-- Listed records follows --

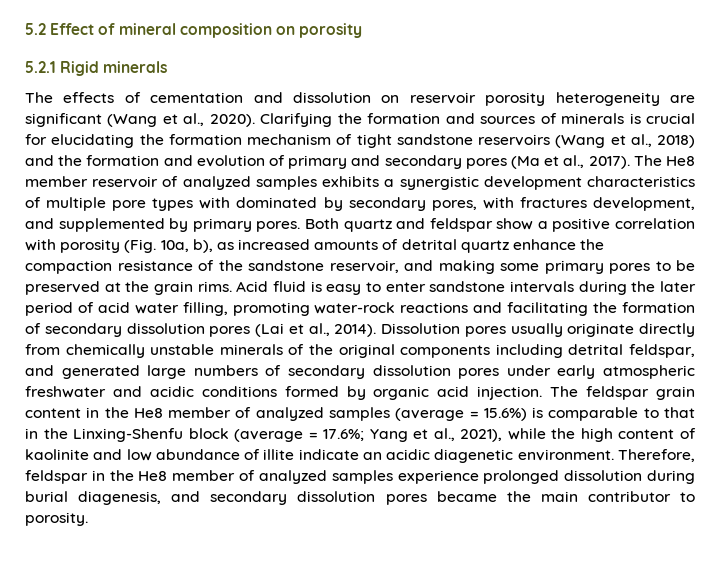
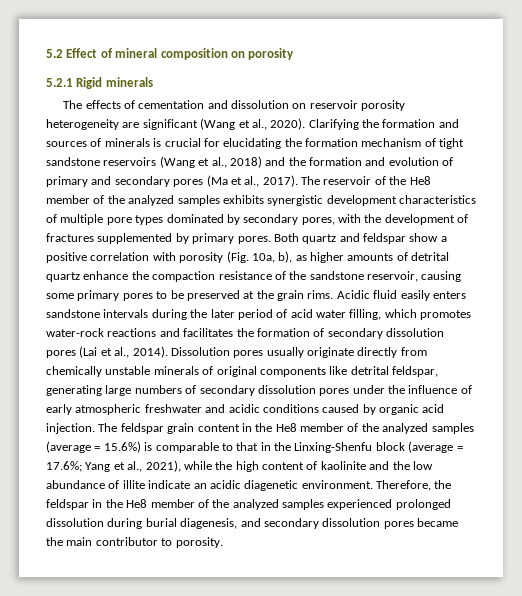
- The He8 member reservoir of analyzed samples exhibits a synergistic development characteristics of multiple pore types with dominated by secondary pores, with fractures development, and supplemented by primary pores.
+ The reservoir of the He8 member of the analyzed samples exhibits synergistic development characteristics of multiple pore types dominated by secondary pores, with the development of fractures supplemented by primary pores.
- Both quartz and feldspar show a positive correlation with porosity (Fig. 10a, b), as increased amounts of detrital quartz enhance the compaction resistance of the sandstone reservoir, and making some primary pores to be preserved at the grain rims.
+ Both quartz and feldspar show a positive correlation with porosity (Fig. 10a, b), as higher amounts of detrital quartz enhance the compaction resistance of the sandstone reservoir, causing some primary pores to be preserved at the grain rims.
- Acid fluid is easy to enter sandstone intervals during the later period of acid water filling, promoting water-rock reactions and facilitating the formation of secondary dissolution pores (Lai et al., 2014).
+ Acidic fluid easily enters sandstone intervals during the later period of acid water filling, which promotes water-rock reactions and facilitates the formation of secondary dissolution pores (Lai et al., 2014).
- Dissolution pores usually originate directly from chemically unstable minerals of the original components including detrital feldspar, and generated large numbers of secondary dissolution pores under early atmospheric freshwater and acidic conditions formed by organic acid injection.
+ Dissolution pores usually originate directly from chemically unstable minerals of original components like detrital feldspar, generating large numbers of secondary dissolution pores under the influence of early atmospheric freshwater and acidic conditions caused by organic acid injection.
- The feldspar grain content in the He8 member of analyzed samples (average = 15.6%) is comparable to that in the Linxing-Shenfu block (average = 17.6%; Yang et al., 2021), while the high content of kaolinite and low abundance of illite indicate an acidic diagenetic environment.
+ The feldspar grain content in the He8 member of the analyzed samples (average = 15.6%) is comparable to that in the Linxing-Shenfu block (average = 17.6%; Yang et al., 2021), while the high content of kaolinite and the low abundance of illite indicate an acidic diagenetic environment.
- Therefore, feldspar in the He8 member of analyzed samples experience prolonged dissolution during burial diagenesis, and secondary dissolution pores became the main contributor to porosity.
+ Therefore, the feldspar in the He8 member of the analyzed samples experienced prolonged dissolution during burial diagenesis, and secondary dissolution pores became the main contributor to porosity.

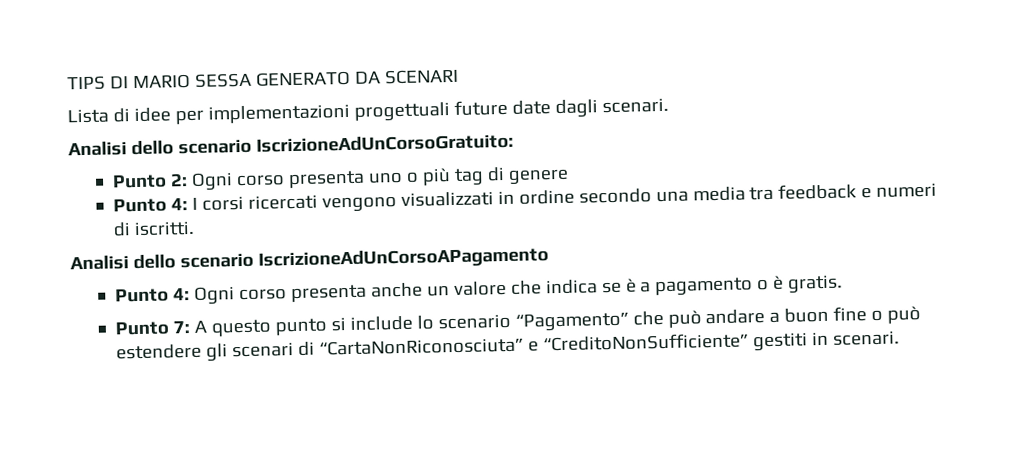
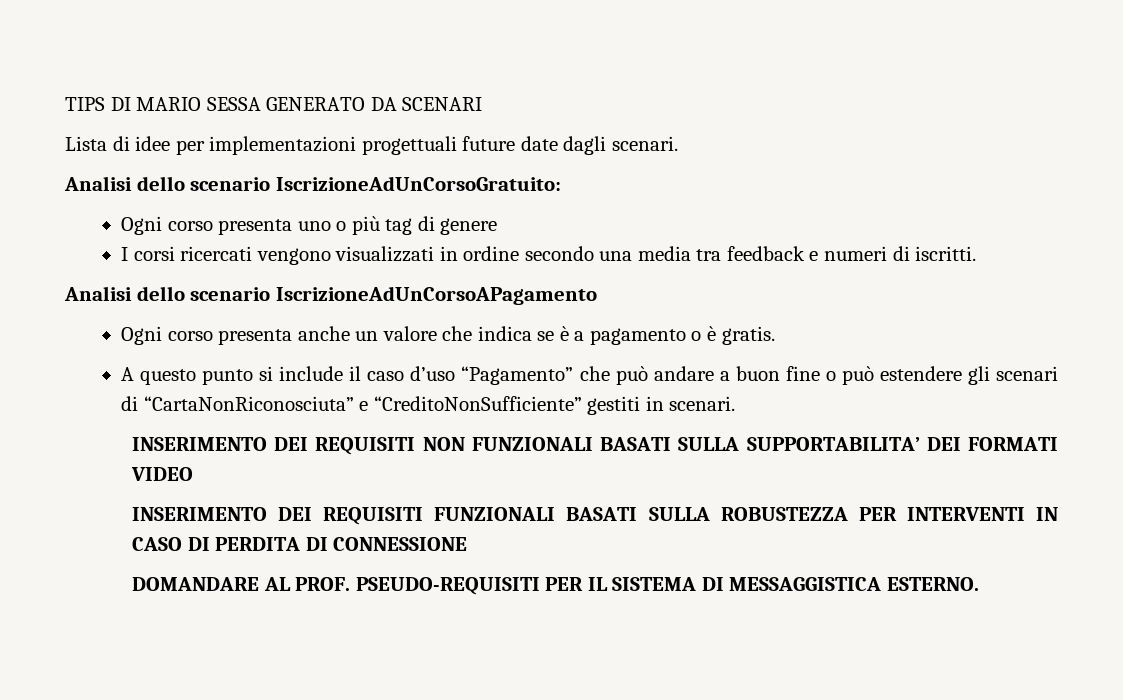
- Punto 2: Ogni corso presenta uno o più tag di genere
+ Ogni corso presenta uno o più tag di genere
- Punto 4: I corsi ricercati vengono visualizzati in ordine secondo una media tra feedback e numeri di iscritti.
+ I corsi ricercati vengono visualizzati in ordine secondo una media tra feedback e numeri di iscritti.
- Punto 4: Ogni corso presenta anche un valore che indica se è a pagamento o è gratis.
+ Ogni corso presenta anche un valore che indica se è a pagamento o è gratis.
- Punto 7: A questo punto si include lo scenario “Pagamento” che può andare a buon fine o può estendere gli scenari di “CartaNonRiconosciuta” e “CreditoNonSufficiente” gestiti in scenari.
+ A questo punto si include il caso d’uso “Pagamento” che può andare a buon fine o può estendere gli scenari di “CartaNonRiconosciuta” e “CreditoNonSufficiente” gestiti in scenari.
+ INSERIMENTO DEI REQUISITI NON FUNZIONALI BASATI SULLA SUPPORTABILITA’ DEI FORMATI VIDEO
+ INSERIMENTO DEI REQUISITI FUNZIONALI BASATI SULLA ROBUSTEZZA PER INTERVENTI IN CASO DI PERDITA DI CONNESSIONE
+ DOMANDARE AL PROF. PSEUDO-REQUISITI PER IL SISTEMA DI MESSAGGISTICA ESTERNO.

-- Listed records concluded --

◆ **Task to complete**
Word for word, repeat the lines of data above, omitting every picture.

◆ **Written answer**
- The He8 member reservoir of analyzed samples exhibits a synergistic development characteristics of multiple pore types with dominated by secondary pores, with fractures development, and supplemented by primary pores.
+ The reservoir of the He8 member of the analyzed samples exhibits synergistic development characteristics of multiple pore types dominated by secondary pores, with the development of fractures supplemented by primary pores.
- Both quartz and feldspar show a positive correlation with porosity (Fig. 10a, b), as increased amounts of detrital quartz enhance the compaction resistance of the sandstone reservoir, and making some primary pores to be preserved at the grain rims.
+ Both quartz and feldspar show a positive correlation with porosity (Fig. 10a, b), as higher amounts of detrital quartz enhance the compaction resistance of the sandstone reservoir, causing some primary pores to be preserved at the grain rims.
- Acid fluid is easy to enter sandstone intervals during the later period of acid water filling, promoting water-rock reactions and facilitating the formation of secondary dissolution pores (Lai et al., 2014).
+ Acidic fluid easily enters sandstone intervals during the later period of acid water filling, which promotes water-rock reactions and facilitates the formation of secondary dissolution pores (Lai et al., 2014).
- Dissolution pores usually originate directly from chemically unstable minerals of the original components including detrital feldspar, and generated large numbers of secondary dissolution pores under early atmospheric freshwater and acidic conditions formed by organic acid injection.
+ Dissolution pores usually originate directly from chemically unstable minerals of original components like detrital feldspar, generating large numbers of secondary dissolution pores under the influence of early atmospheric freshwater and acidic conditions caused by organic acid injection.
- The feldspar grain content in the He8 member of analyzed samples (average = 15.6%) is comparable to that in the Linxing-Shenfu block (average = 17.6%; Yang et al., 2021), while the high content of kaolinite and low abundance of illite indicate an acidic diagenetic environment.
+ The feldspar grain content in the He8 member of the analyzed samples (average = 15.6%) is comparable to that in the Linxing-Shenfu block (average = 17.6%; Yang et al., 2021), while the high content of kaolinite and the low abundance of illite indicate an acidic diagenetic environment.
- Therefore, feldspar in the He8 member of analyzed samples experience prolonged dissolution during burial diagenesis, and secondary dissolution pores became the main contributor to porosity.
+ Therefore, the feldspar in the He8 member of the analyzed samples experienced prolonged dissolution during burial diagenesis, and secondary dissolution pores became the main contributor to porosity.

- Punto 2: Ogni corso presenta uno o più tag di genere
+ Ogni corso presenta uno o più tag di genere
- Punto 4: I corsi ricercati vengono visualizzati in ordine secondo una media tra feedback e numeri di iscritti.
+ I corsi ricercati vengono visualizzati in ordine secondo una media tra feedback e numeri di iscritti.
- Punto 4: Ogni corso presenta anche un valore che indica se è a pagamento o è gratis.
+ Ogni corso presenta anche un valore che indica se è a pagamento o è gratis.
- Punto 7: A questo punto si include lo scenario “Pagamento” che può andare a buon fine o può estendere gli scenari di “CartaNonRiconosciuta” e “CreditoNonSufficiente” gestiti in scenari.
+ A questo punto si include il caso d’uso “Pagamento” che può andare a buon fine o può estendere gli scenari di “CartaNonRiconosciuta” e “CreditoNonSufficiente” gestiti in scenari.
+ INSERIMENTO DEI REQUISITI NON FUNZIONALI BASATI SULLA SUPPORTABILITA’ DEI FORMATI VIDEO
+ INSERIMENTO DEI REQUISITI FUNZIONALI BASATI SULLA ROBUSTEZZA PER INTERVENTI IN CASO DI PERDITA DI CONNESSIONE
+ DOMANDARE AL PROF. PSEUDO-REQUISITI PER IL SISTEMA DI MESSAGGISTICA ESTERNO.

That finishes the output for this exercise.